Maureen Dowd has a column in The New York Times about the atmosphere in old-time newsrooms. It’s a lament for things lost.
When I went to work at 14, I was told that the editor kept a bottle in the lower left hand drawer of his desk. That was by tradition. It’s what lower left-hand drawers were for. The drawer was opened only in emergencies.
The rogues of the press tell good stories about the old days, but the real loss is the loss of collegiality. I’ve heard the same lament, oddly, from scholars.
Where I remember a sports writer and a society columnist giving advice to a cop reporter on how to write a murder story, I’ve heard professors in the sciences recalling how they used to talk to specialists in history, philosophy and literature who knew something about their field. The conversations from different perspectives, different disciplines, were animated, often lengthy and sometimes spilled over into a bar.

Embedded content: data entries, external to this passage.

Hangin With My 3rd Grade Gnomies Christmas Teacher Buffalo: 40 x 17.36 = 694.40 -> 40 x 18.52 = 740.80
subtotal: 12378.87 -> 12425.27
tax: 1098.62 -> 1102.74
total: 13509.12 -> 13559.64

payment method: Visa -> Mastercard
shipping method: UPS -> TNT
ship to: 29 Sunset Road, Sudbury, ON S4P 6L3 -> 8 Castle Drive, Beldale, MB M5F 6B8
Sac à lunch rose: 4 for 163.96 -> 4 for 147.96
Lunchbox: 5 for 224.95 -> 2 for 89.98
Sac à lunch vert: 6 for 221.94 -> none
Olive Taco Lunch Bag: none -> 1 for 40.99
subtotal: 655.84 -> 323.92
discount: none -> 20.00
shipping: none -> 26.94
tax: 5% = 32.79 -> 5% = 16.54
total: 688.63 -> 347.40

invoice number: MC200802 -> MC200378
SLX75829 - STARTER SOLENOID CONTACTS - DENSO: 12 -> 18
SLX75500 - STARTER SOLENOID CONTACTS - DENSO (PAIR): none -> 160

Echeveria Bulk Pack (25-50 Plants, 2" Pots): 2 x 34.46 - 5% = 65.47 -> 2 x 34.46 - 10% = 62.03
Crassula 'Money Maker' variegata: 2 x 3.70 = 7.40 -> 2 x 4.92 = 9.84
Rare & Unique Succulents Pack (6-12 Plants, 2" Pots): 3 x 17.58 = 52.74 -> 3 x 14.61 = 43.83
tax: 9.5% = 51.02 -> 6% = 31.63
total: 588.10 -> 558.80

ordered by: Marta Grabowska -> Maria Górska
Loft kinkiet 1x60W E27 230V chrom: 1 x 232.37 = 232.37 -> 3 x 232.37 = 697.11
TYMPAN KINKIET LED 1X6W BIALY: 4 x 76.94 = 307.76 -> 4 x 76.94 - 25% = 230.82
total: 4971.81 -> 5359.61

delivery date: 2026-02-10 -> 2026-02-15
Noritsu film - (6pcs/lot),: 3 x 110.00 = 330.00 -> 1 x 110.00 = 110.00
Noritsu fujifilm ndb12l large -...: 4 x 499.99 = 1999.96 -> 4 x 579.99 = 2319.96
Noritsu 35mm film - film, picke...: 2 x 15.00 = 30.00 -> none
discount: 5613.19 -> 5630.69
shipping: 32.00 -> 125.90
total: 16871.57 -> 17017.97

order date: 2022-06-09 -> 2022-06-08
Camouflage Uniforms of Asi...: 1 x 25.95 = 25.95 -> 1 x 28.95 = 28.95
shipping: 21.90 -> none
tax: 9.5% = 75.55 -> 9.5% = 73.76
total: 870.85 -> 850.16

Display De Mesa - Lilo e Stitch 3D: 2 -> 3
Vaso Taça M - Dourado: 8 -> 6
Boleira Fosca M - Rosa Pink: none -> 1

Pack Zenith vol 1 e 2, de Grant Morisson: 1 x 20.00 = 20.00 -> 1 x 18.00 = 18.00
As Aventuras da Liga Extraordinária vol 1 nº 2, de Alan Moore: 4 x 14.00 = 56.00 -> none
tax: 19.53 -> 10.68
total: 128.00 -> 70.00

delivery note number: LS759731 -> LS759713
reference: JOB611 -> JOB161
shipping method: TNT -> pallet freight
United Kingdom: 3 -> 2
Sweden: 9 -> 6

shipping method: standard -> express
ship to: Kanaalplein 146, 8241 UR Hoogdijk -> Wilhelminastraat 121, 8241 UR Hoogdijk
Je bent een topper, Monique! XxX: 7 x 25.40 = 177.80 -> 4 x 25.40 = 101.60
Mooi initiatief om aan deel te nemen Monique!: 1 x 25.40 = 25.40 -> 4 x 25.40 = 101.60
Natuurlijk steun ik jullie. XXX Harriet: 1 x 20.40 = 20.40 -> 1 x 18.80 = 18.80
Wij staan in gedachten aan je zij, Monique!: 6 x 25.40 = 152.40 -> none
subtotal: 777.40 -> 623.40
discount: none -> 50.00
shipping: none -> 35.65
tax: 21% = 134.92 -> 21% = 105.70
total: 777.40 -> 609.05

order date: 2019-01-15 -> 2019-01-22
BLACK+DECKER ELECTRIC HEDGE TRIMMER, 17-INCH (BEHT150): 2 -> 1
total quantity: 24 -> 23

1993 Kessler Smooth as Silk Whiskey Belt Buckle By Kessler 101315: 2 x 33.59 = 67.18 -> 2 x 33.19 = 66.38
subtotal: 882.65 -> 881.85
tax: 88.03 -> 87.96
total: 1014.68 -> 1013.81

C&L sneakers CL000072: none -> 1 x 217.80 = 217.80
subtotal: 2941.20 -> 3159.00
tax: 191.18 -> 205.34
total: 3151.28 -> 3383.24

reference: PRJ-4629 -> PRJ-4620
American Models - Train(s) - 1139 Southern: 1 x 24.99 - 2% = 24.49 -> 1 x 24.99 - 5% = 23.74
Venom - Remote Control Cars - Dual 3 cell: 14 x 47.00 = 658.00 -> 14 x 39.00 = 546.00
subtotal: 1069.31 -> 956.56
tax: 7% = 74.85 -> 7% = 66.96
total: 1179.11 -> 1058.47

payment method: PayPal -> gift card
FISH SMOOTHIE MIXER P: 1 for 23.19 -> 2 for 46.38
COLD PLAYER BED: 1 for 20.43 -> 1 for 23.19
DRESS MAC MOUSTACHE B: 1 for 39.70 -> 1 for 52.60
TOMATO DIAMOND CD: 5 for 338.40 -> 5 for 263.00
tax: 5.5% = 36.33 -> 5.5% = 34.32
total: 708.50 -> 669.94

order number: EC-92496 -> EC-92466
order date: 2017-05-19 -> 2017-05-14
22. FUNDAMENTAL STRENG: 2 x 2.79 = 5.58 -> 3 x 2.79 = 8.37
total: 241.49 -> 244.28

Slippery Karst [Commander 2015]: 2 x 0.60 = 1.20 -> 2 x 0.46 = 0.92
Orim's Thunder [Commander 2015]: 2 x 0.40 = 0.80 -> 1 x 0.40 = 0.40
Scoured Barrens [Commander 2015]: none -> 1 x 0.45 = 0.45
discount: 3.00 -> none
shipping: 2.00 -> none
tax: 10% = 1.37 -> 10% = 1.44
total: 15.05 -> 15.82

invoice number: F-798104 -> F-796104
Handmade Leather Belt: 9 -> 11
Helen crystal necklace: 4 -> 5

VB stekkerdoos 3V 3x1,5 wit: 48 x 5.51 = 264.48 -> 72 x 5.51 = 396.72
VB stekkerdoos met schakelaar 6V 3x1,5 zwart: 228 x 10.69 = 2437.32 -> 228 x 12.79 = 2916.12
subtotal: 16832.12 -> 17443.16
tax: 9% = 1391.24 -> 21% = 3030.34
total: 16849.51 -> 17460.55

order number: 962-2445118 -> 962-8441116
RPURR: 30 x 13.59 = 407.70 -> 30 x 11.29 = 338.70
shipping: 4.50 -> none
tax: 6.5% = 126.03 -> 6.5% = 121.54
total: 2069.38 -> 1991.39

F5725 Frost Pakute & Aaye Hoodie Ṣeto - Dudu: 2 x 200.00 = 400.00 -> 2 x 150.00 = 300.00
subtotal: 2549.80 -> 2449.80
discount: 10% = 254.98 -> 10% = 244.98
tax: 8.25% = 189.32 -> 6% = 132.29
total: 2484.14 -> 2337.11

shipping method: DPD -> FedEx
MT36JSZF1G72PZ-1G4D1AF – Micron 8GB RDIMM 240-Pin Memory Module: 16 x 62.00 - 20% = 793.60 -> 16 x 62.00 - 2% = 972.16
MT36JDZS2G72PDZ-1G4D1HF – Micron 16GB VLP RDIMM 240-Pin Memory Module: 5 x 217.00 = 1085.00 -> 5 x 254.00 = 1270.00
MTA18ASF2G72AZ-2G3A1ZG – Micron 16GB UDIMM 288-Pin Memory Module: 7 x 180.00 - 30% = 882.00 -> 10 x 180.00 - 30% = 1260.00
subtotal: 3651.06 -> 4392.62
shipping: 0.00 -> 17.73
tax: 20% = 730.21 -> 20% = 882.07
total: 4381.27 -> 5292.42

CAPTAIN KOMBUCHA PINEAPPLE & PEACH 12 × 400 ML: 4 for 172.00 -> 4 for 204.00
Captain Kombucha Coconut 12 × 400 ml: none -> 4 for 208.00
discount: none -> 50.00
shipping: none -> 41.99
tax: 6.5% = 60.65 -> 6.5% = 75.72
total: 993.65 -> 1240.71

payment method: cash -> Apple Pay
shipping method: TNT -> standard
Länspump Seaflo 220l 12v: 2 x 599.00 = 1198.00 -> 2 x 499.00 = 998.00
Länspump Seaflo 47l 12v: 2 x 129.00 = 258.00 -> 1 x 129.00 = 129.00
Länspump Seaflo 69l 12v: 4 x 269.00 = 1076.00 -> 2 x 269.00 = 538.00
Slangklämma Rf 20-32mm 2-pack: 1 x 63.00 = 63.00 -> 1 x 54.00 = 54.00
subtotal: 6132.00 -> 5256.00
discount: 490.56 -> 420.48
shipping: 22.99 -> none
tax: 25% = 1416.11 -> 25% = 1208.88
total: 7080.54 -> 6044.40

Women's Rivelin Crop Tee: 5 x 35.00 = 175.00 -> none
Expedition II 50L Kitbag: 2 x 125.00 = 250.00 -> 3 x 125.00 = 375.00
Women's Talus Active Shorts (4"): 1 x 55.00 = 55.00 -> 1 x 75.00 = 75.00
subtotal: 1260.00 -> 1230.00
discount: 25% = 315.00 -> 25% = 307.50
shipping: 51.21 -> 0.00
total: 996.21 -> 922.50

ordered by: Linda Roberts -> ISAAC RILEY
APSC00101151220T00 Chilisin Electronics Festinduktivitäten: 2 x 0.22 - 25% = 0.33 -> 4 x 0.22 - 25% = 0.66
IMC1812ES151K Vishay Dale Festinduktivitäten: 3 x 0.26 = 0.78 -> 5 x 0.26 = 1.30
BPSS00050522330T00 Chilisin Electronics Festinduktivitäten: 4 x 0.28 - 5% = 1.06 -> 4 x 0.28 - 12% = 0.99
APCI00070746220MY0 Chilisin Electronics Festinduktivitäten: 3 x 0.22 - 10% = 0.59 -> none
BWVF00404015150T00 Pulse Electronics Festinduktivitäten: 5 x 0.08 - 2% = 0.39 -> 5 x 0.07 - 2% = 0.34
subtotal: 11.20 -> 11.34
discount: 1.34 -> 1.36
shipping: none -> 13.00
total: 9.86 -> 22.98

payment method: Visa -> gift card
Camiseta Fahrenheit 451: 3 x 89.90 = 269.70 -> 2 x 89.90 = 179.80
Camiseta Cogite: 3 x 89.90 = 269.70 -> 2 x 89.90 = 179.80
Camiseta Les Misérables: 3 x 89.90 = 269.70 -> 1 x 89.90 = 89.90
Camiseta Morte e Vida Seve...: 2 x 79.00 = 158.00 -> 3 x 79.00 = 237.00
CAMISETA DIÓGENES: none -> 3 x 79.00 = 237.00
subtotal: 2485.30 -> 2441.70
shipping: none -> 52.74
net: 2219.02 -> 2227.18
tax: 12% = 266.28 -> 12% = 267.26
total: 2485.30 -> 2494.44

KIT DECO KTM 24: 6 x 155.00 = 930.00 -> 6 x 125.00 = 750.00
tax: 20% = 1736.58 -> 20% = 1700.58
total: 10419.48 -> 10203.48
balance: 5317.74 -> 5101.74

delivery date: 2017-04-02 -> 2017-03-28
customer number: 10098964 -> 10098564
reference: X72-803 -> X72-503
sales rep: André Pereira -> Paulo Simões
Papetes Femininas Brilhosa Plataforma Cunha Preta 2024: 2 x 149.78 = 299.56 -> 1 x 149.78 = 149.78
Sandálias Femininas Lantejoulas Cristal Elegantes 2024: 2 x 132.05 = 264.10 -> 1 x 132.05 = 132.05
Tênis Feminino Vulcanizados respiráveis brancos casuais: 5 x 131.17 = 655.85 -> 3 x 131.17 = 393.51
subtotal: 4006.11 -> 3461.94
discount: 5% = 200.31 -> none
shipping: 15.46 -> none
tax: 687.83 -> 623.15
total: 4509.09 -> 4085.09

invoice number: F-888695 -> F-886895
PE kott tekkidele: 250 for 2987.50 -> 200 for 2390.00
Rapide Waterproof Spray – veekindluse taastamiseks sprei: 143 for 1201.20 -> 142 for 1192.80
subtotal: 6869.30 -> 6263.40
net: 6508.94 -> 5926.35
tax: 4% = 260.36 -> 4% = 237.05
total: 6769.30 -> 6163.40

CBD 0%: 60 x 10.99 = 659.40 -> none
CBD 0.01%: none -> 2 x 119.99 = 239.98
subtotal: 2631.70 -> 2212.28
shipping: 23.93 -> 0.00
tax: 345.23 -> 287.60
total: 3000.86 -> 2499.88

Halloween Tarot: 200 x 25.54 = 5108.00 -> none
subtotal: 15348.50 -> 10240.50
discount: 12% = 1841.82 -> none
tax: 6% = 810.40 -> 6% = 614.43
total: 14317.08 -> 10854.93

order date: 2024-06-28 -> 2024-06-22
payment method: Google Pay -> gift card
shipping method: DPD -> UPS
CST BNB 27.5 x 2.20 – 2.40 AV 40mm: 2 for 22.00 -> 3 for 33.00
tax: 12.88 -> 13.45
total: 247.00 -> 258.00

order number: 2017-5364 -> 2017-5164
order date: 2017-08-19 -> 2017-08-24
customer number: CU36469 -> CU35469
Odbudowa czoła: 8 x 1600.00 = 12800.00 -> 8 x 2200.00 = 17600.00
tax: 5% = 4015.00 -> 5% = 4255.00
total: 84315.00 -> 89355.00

People from different backgrounds learned from each other, and it was all great fun. But a lot of the fun seems to be in the past. People are too busy grading exams, publishing papers or chairing committees to talk.
I think the atmosphere in common places — especially places that deal in ideas — is vital. I also think it’s too soon to lament. These conversations have died in some places but live on in others.
It seems to be partly a question of values. Lively conversation occurs in places where it's valued.
If I were young again, I'd try to find a place where people were having interesting conversations and try to figure out how to work there.